Maldita la hora en las que se nos ocurrió darles el capricho de entrar en aquel autocine, donde vieron la peli de las bolleras. Mi hermano y yo  pensamos que podría ser divertido, que sería como volver a los viejos tiempos, en los que ellas trataban de ver la película y nosotros de acceder a sus bragas, bajo el chorro de luz del proyector. Hacía tiempo que habíamos perdido la vergüenza, a fuerza de vivir en un espacio tan reducido y yo tuve que conformarme con mirar de reojo cómo la mano de Herb se hundía bajo la falda de su Mary, mientras ella miraba absorta la pantalla, indiferente a sus caricias. Lu ni siquiera me dejó que le pasara el brazo por encima de los hombros. Más tarde, me tuve que quedar a solas con mi rabia excitada, escuchando los gemidos al fondo de la caravana, tras la cortina que nos separaba de los otros dos, tumbado espalda contra espalda junto a Lu, sabiendo que se hacía la dormida.

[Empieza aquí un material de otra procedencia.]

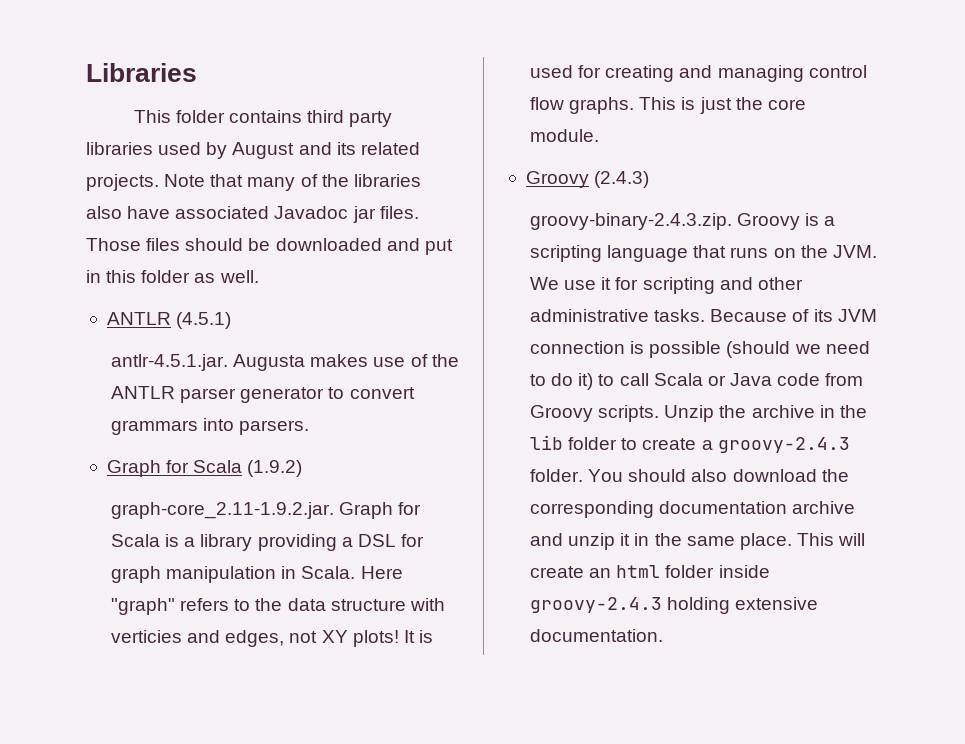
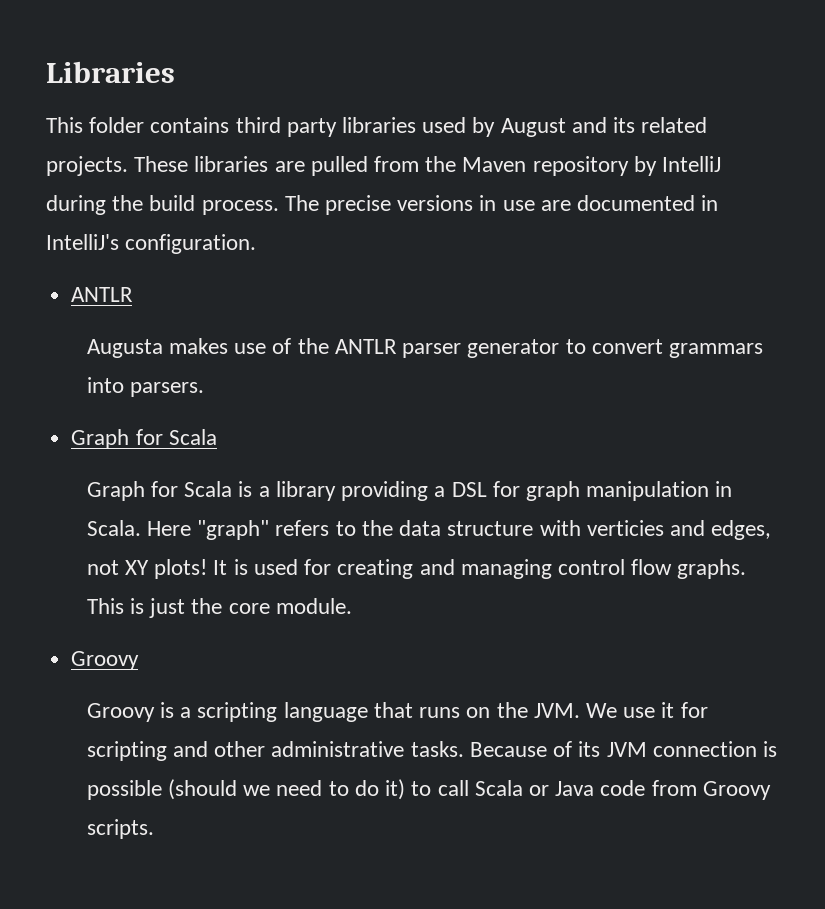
- Note that many of the libraries also have associated Javadoc jar files. Those files should be downloaded and put in this folder as well.
- ANTLR (4.5.1)
- antlr-4.5.1.jar. Augusta makes use of the ANTLR parser generator to convert grammars into parsers.
- Graph for Scala (1.9.2)
- graph-core_2.11-1.9.2.jar. Graph for Scala is a library providing a DSL for graph manipulation in Scala.
+ These libraries are pulled from the Maven repository by IntelliJ during the build process. The precise versions in use are documented in IntelliJ's configuration.
+ ANTLR
+ Augusta makes use of the ANTLR parser generator to convert grammars into parsers.
+ Graph for Scala
+ Graph for Scala is a library providing a DSL for graph manipulation in Scala.
  This is just the core module.
- Groovy (2.4.3)
- groovy-binary-2.4.3.zip. Groovy is a scripting language that runs on the JVM. We use it for scripting and other administrative tasks.
+ Groovy
+ Groovy is a scripting language that runs on the JVM. We use it for scripting and other administrative tasks.
- Unzip the archive in the lib folder to create a groovy-2.4.3 folder. You should also download the corresponding documentation archive and unzip it in the same place. This will create an html folder inside groovy-2.4.3 holding extensive documentation.

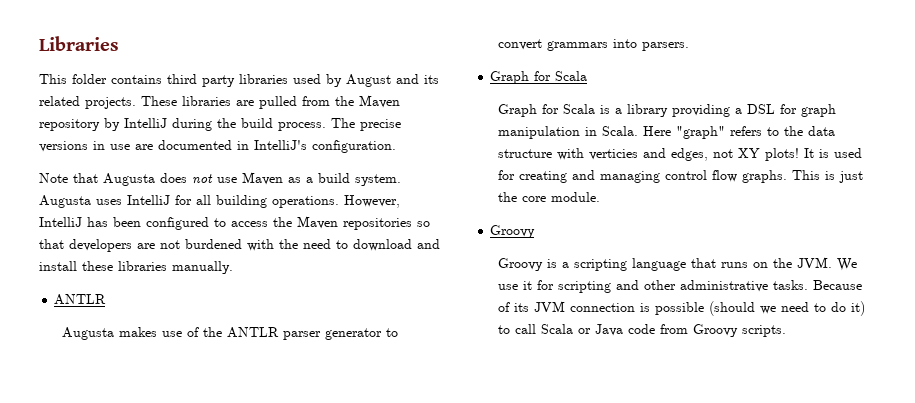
+ Note that Augusta does not use Maven as a build system. Augusta uses IntelliJ for all building operations. However, IntelliJ has been configured to access the Maven repositories so that developers are not burdened with the need to download and install these libraries manually.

Por mucho que me doliera, tuve que mentir a Herb. Se pasó varios días llorando, pero al final le pude convencer de que era mejor así, que los dos solos nos las apañaríamos mejor, que en el fondo las dos eran un lastre y que no valía la pena perder el tiempo buscándolas. En cierto modo, habían tomado una decisión y había que respetarla, porque tenían tanto derecho como nosotros a decidir qué hacer con sus vidas. Y sí, era una mala jugarreta que se hubieran largado en mitad de la noche, aprovechando que los dos dormíamos la borrachera, aparcados a las afueras de aquel pueblo fronterizo. Y que  de nada servía salir en su busca, porque a esas alturas debían estar a bordo del primer autobús que las hubiera llevado lejos de nosotros, abrazaditas, las muy putas. Que yo lo veía venir, pero que no debía preocuparse, que no valía la pena. Y trataba de disimular que yo no había bebido tanto como él, que había aprovechado la ocasión para ahorrarnos un disgusto, que le había dado buen uso a aquella pala oxidada que nos habíamos encontrado un día junto a la cuneta. Un trasto que no servía para nada, dijeron ellas, sin entender que aquel desprecio marcaba su final. Fue entonces cuando supe que tenía que darles lo que pedían, cavar un hoyo en el desierto y dejarlas atrás. Al fin y al cabo, las dos soñaban en caer por un precipicio y acabar de una vez con todo.